Assignment
From the records below, print exactly the lines starting at the one containing "(590, 266) none" and ending at the one containing "[246,931,346,945] moderatora) ->", ends included, and nothing else.

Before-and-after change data
....
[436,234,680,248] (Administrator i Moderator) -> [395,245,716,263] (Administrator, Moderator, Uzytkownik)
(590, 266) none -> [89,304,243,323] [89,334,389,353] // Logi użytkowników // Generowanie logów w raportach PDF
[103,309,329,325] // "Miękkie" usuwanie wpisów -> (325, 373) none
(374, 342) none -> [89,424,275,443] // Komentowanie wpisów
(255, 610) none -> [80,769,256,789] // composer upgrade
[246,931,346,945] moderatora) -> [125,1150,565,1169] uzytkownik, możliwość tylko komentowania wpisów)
....
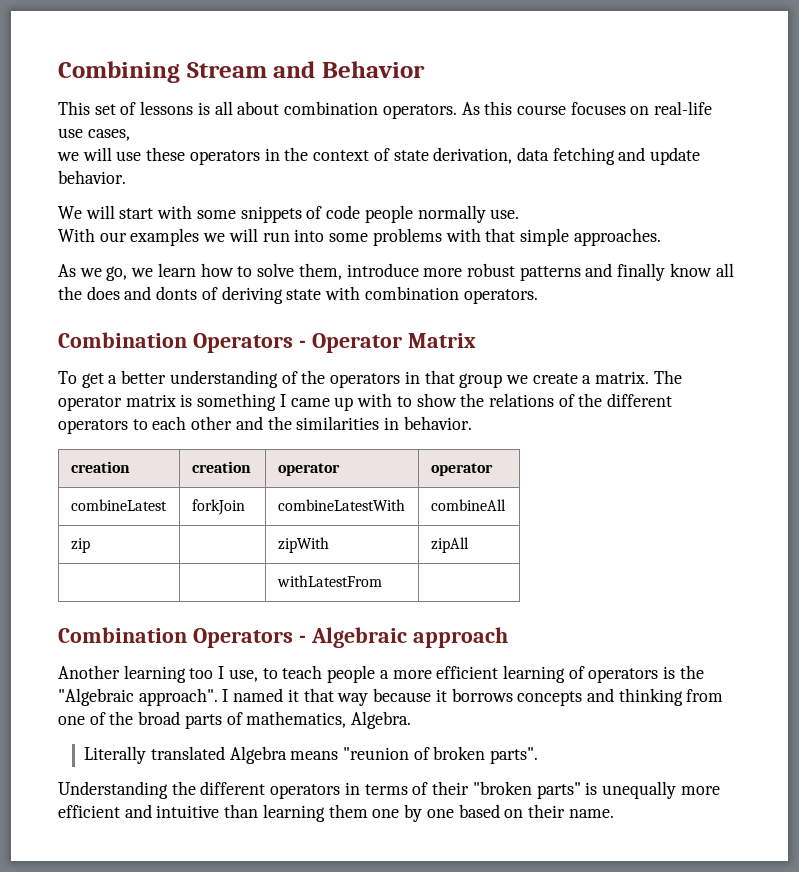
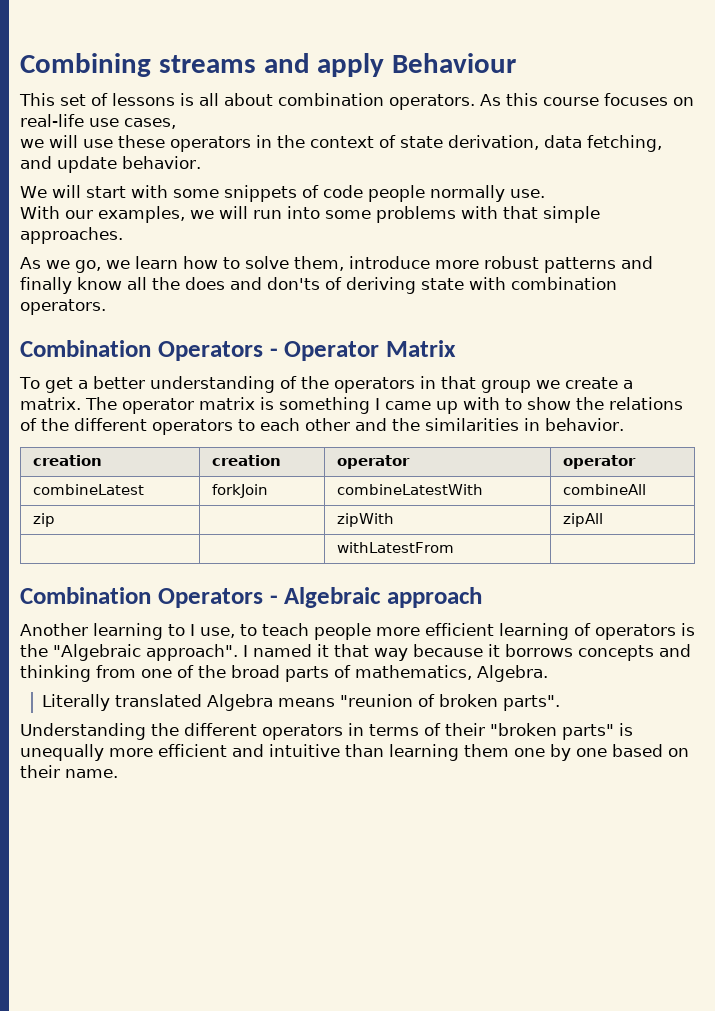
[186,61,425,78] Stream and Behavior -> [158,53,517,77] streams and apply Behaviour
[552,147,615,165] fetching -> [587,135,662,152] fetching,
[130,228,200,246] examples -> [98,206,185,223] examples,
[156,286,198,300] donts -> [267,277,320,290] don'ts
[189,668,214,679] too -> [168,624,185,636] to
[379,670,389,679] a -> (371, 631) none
....
Answer to the problem
(590, 266) none -> [89,304,243,323] [89,334,389,353] // Logi użytkowników // Generowanie logów w raportach PDF
[103,309,329,325] // "Miękkie" usuwanie wpisów -> (325, 373) none
(374, 342) none -> [89,424,275,443] // Komentowanie wpisów
(255, 610) none -> [80,769,256,789] // composer upgrade
[246,931,346,945] moderatora) -> [125,1150,565,1169] uzytkownik, możliwość tylko komentowania wpisów)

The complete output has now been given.